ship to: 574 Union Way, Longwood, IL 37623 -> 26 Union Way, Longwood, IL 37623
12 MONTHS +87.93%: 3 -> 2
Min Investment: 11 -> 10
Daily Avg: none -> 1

+ + + + + + +

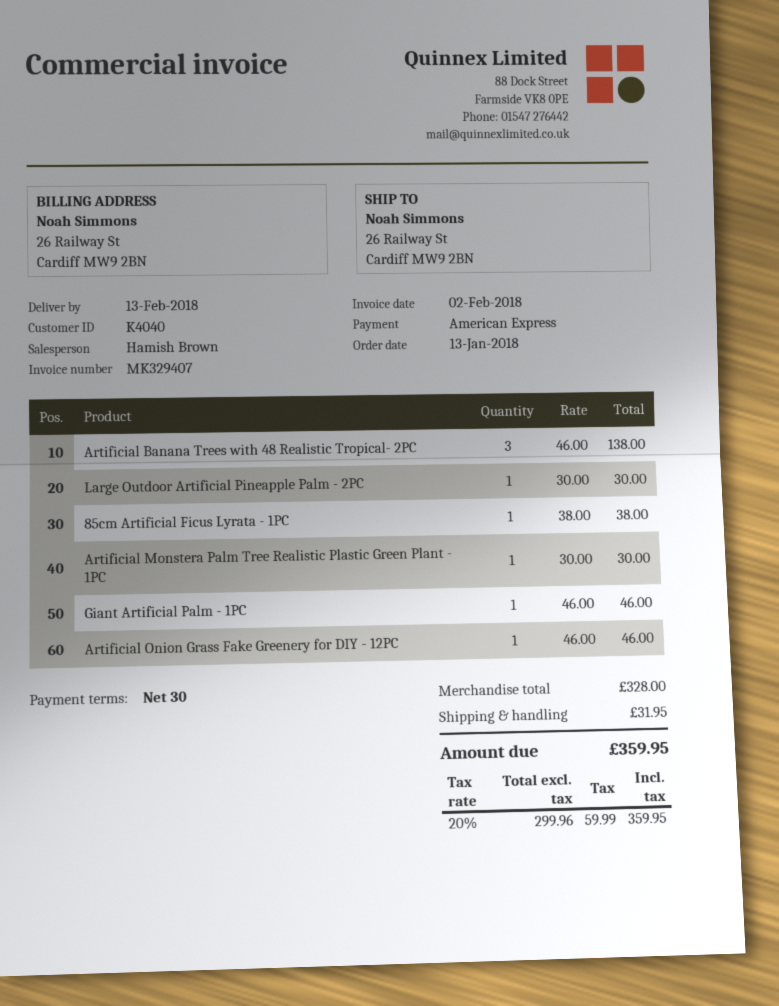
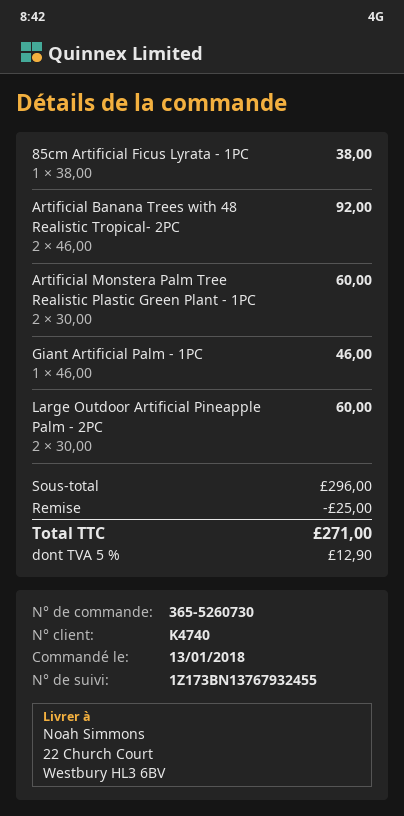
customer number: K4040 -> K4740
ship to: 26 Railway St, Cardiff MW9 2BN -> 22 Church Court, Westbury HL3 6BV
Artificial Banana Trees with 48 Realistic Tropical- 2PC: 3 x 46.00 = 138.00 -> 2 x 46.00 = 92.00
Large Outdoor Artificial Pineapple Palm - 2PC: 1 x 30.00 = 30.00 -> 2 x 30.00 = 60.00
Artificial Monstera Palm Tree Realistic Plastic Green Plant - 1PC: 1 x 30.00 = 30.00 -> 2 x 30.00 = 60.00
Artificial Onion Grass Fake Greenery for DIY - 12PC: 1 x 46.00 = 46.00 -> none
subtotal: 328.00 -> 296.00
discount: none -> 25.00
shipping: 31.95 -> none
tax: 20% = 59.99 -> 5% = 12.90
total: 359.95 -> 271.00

+ + + + + + +

## Required action
Find the line with "shipping: 31.95 -> none" in the entries above. Retype it and each line after it, exactly, through the line with "total: 359.95 -> 271.00", and stop there.

## Solution for this exercise
shipping: 31.95 -> none
tax: 20% = 59.99 -> 5% = 12.90
total: 359.95 -> 271.00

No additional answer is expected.